**WHAT YOU HAVE TO DO**
Copy every record word for word. The images stay behind.
[THE RECORDS — start]
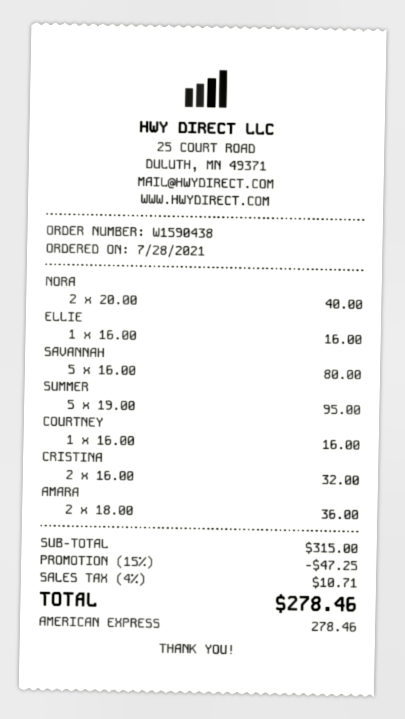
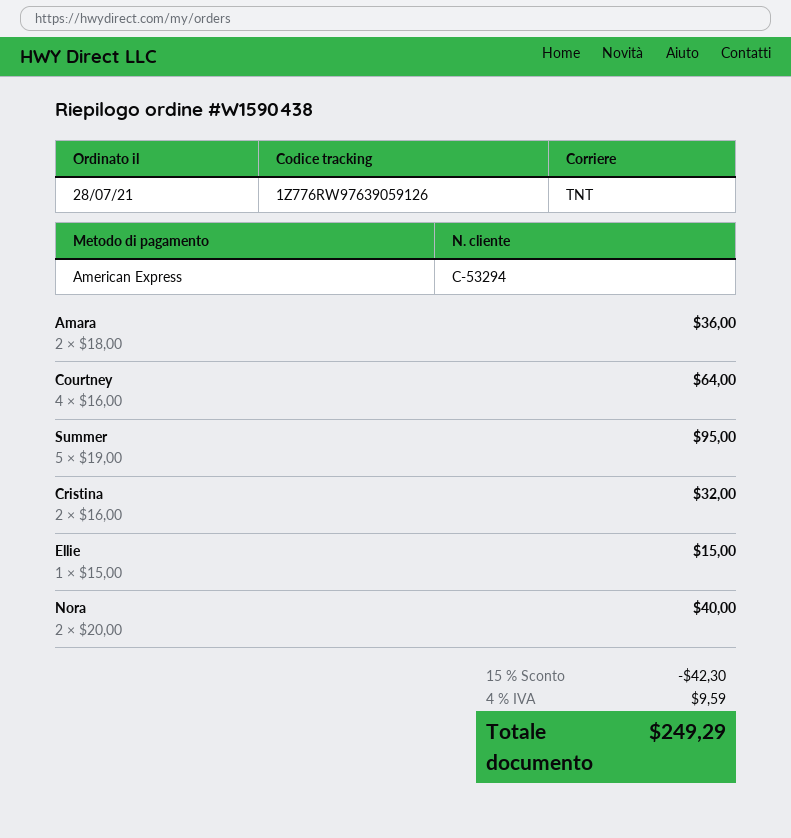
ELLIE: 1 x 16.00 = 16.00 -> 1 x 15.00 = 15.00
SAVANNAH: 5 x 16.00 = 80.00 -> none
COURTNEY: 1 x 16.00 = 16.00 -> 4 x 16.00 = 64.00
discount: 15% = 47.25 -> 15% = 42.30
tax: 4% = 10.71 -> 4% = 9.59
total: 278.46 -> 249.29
[THE RECORDS — finish]
**PROBLEM SOLUTION**
ELLIE: 1 x 16.00 = 16.00 -> 1 x 15.00 = 15.00
SAVANNAH: 5 x 16.00 = 80.00 -> none
COURTNEY: 1 x 16.00 = 16.00 -> 4 x 16.00 = 64.00
discount: 15% = 47.25 -> 15% = 42.30
tax: 4% = 10.71 -> 4% = 9.59
total: 278.46 -> 249.29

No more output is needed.